Your instructions> Without the pictures, give the records again exactly as they appear.

[Dataset records]
########

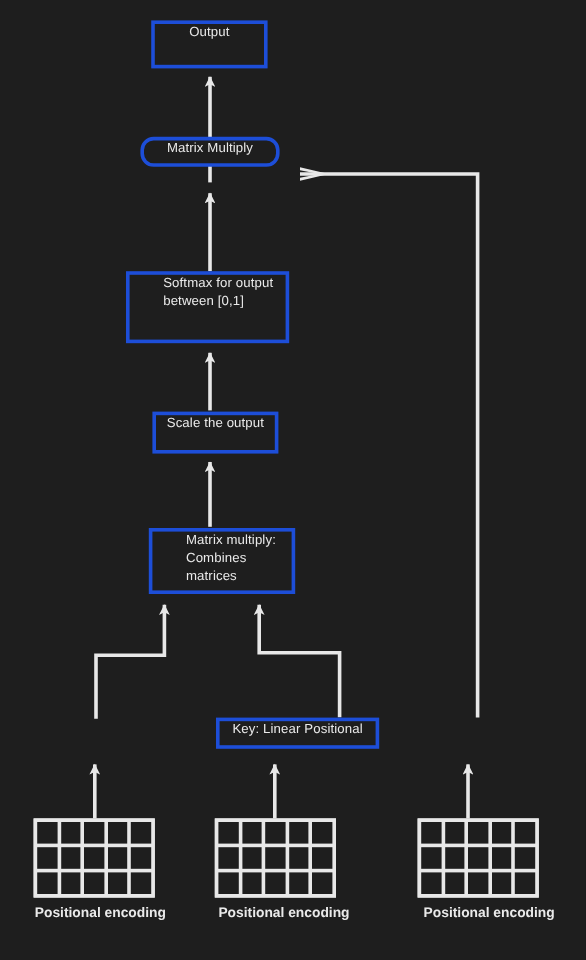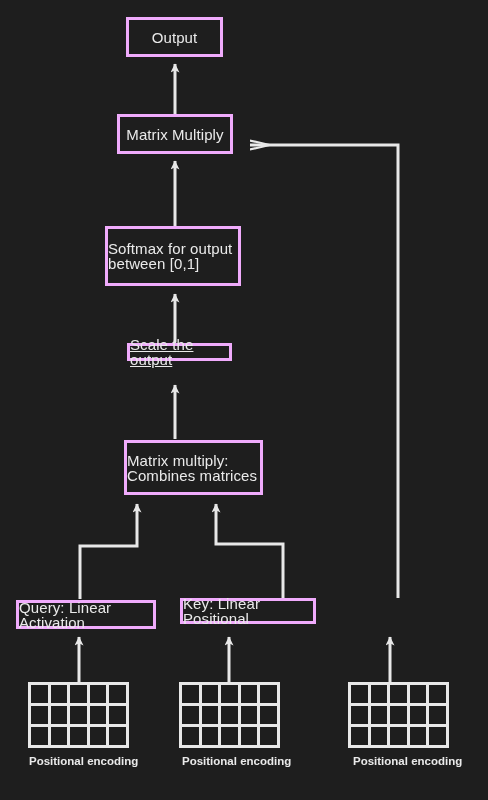"Output" .node { align-items: center -> none; border: 3px solid #f0abfc -> 3px solid #1d4ed8; font-size: 15px -> 11px }
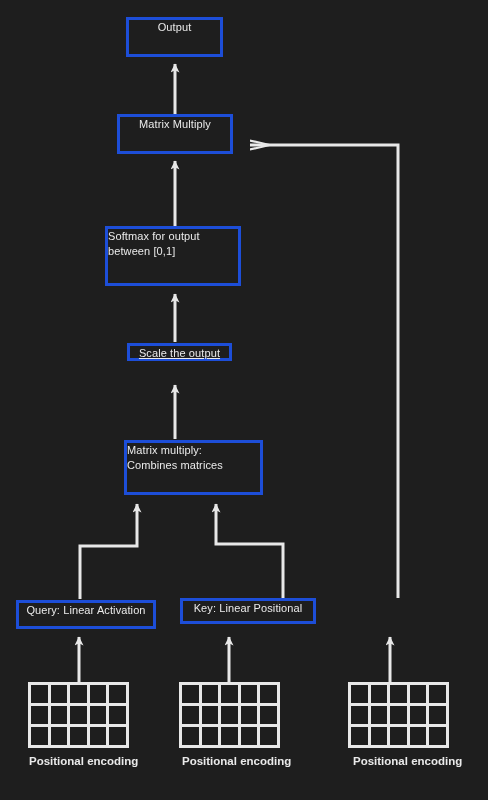"Matrix Multiply" div.node { border-radius: none -> 11px; height: 40px -> 25px }
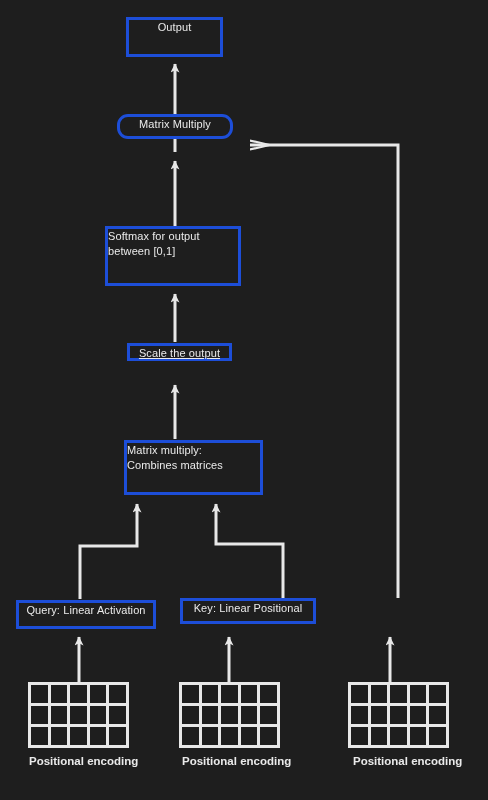"Softmax for output" .node.padleft { padding-left: 0 -> 28px }
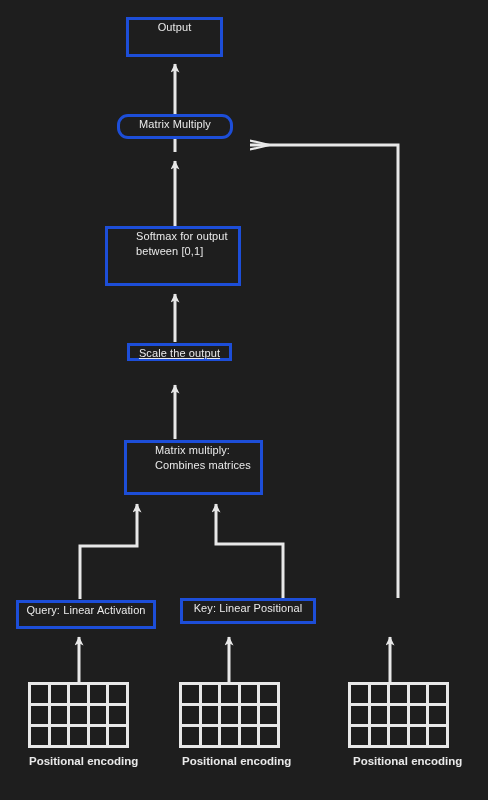"Scale the output" div.node { height: 18px -> 35px; text-decoration: underline -> none }
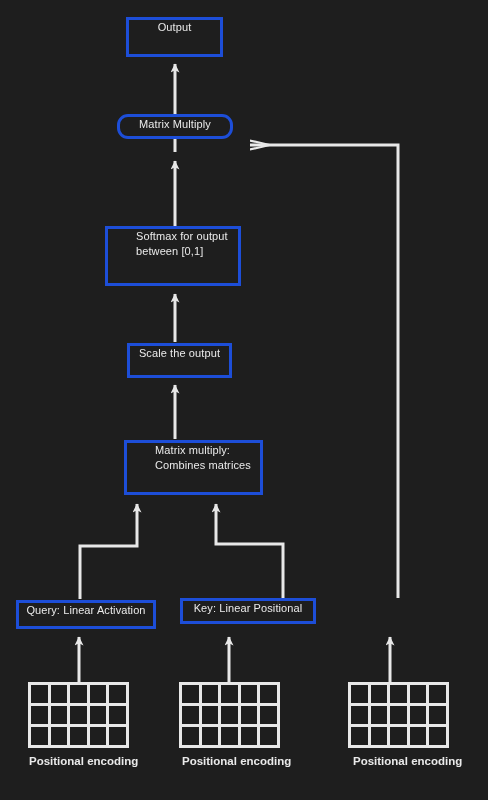"Matrix multiply:" div.node { width: 139px -> 122px }
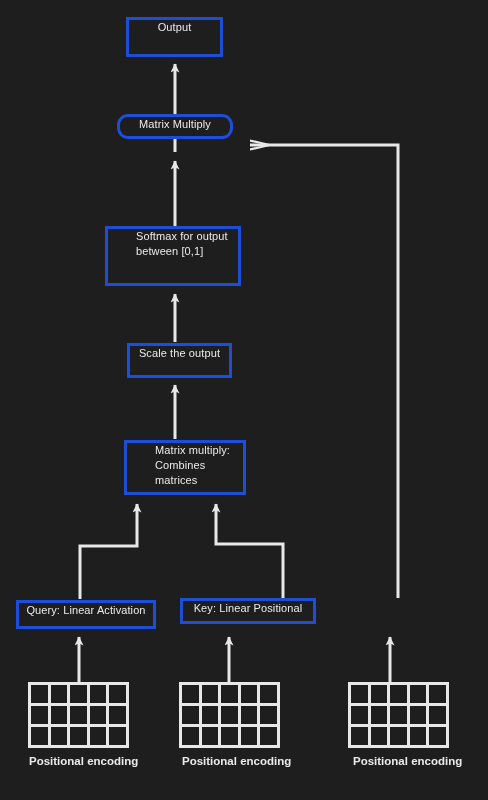"Query: Linear Activation" div.node { html: <div> <span>Query: Linear Activation</span> </div> -> none }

########

Completed task>
"Output" .node { align-items: center -> none; border: 3px solid #f0abfc -> 3px solid #1d4ed8; font-size: 15px -> 11px }
"Matrix Multiply" div.node { border-radius: none -> 11px; height: 40px -> 25px }
"Softmax for output" .node.padleft { padding-left: 0 -> 28px }
"Scale the output" div.node { height: 18px -> 35px; text-decoration: underline -> none }
"Matrix multiply:" div.node { width: 139px -> 122px }
"Query: Linear Activation" div.node { html: <div> <span>Query: Linear Activation</span> </div> -> none }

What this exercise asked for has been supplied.